Could I do something like install the new drive as master and the old drive as slave. Install the OS on the new drive, and then copy the contents over? Or will there be some sort of conflict because the slave drive will also be read as C:?
 
Without knowing the OS the answer has to be based on generic windows.
There is information stored in the registry regarding your programs and data. If your hard drive isn't a clone your registries will be different and copying your programs and data will leave your programs incomplete and probably inoperative.

The drives name differently as they boot up. So the old drive will become D:. This happens when the system searches for valid primary partitions. The primary master if valid becomes C:, any other primaries in the search path become D: and higher, followed by logicals in the same search path order, incrementing the drive identifier.

Ed Fair
Give the wrong symptoms, get the wrong solutions.
 
Sorry. The OS is Windows ME (no laughs please). I basically want to reinstall everything on the new hd. I'm overdue for a fresh OS install. So it sounds like I should install the new hd. Create a primary c: partition on it. Install the OS and all my apps on the new hd. Then connect my old drive as a slave (which means that no programs will run on it, but I'll at least have access to all the files), and boot up.

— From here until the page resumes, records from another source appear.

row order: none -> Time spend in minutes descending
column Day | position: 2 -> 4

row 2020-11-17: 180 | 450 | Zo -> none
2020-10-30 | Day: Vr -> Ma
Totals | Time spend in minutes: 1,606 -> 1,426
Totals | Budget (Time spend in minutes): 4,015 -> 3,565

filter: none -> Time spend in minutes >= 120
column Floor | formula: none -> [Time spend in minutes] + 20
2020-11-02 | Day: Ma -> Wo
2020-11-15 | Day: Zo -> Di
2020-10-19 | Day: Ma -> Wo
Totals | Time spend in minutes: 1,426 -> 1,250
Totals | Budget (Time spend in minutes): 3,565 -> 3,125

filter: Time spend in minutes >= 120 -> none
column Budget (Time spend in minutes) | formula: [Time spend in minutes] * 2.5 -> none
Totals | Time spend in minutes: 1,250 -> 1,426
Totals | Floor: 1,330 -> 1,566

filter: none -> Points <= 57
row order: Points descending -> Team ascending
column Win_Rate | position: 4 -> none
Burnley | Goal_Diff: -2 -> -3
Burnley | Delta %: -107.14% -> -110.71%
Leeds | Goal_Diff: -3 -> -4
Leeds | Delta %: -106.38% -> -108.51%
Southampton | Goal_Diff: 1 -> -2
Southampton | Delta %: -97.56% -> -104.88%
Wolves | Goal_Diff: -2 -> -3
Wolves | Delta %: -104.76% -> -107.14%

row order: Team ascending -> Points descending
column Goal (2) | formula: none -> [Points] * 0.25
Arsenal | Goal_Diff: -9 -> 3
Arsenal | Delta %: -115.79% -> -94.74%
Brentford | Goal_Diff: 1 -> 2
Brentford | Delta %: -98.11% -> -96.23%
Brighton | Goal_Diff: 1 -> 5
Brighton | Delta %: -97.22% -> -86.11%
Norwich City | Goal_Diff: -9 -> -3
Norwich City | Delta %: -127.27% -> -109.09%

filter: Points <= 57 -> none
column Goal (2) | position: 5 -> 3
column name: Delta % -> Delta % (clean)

So you're saying that even though my new hd is set to be the primary c: partition, when I boot up with both the new hd as master and the old hd as slave, windows won't have any conflicts in being able to read and copy info over from the old hd to my new one. Is this right?
 
Exactly.
The 2 installations will be separate, unless you have one of the virus types that activate off the raw hardware, in which case they activate and infect the new.

Ed Fair
Give the wrong symptoms, get the wrong solutions.